There’s no sign that demand for fuel is rising by very much — certainly there isn’t enough of an increase in demand to account for 45 cents-higher gas prices in just two months.

Figures from the US Energy Information Administration attest to that. In late December — when gasoline was 45 cents a gallon cheaper — there were 225.67 million barrels of gas in the US inventory. The latest figures show that gas inventory has swelled to 230.4 million barrels.

To be fair, that 230.4 million figure is comparable to inventory levels in January 2012, when we had 230.15 million barrels stockpiled. But back then, gas was $3.30 a gallon. Today, the price averages $3.78.

Clearly, the supply/demand equation is out of whack. With economies around the world slowing, gasoline prices (as well as the price of crude oil) should be dropping.

So why isn’t it?

Because of Wall Street speculation, that’s why. But there is a special kind of speculation going.

I’ve written about this before, but it deserves another look. And I think Washington should put a stop to it.

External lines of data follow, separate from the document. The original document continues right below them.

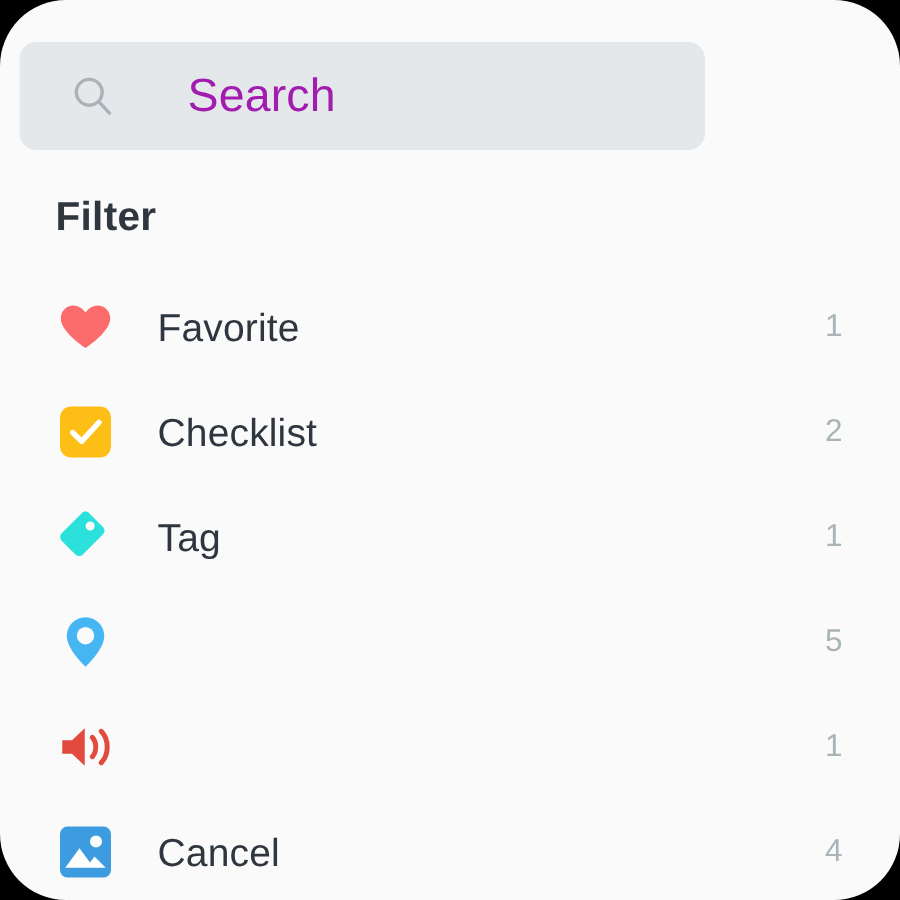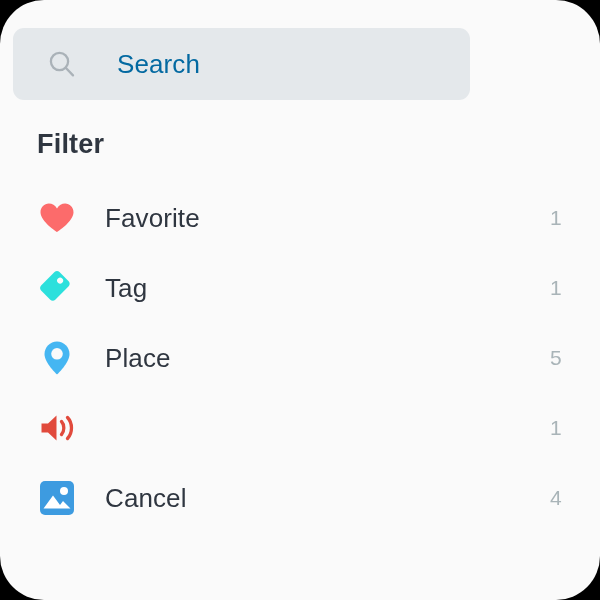"Search" .search-text { color: #0369a1 -> #a21caf; font-size: 26px -> 31px; left: 104px -> 112px }
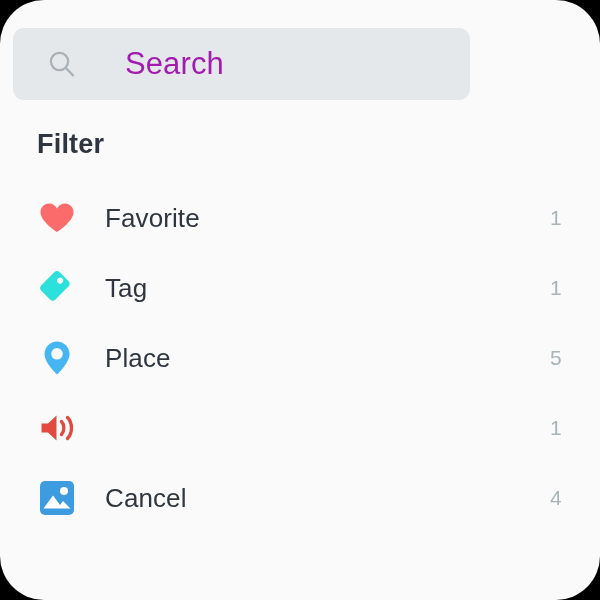"Checklist" li.filter-row { html: none -> <li> <span> <svg> <rect></rect> <path></path> </svg> </span> <span>Checklist</span> <span>2</span> </li> }
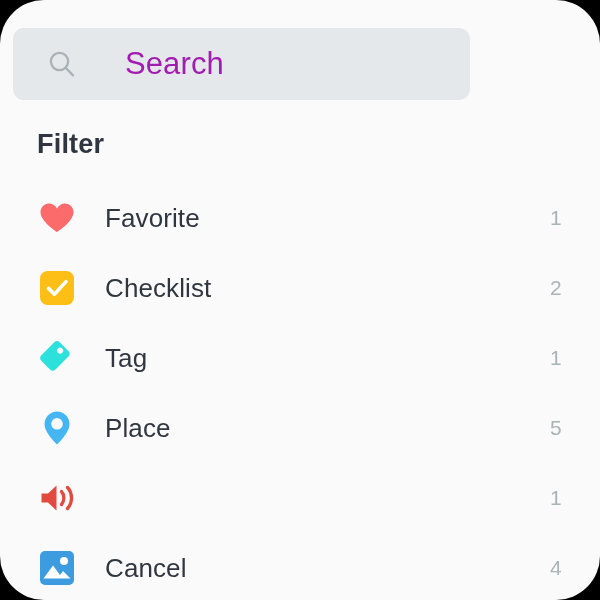"Place" span.row-label { html: <span>Place</span> -> none }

There is really no way to gauge the level of speculation, since nontraditionalists are taking part in increasing numbers.

On Wall Street, there is a relatively small number of people who — if there were such name tags — would have the word “speculator” on their shirt. And then there are people who, because interest rates are so low, have been forced into speculative situations they wouldn’t ordinarily be involved in.

These new speculators might be pension funds or insurance companies or college-endowment funds. Because Bernanke has kept interest rates so low for so long, these starched-shirt investors have had to roll up their sleeves, hold their noses and gamble on whether the price of oil will go up or down.

And when you have an overabundance of speculators in a market, chances are the prevailing bet will be for prices to rise. That’s what has been driving all physical investments — whether it’s oil, real estate, art or farmland — higher.

You won’t hear this explanation if you follow the oil markets on a daily basis. The reports blame price gains on, say, a refinery taken out of service for maintenance, or maybe a broken pipeline somewhere, or tension in the Middle East.

Those aren’t inaccurate explanations, because those things could affect energy prices in the future. And that’s exactly what speculators do: bet on the future. Too many speculators results in unreasonable price movements based on anticipated future problems.

It took me a while, but I’m at my final point: $85 billion in sequester cuts plus the added gasoline costs caused by Bernanke’s policies are going to make this a difficult year.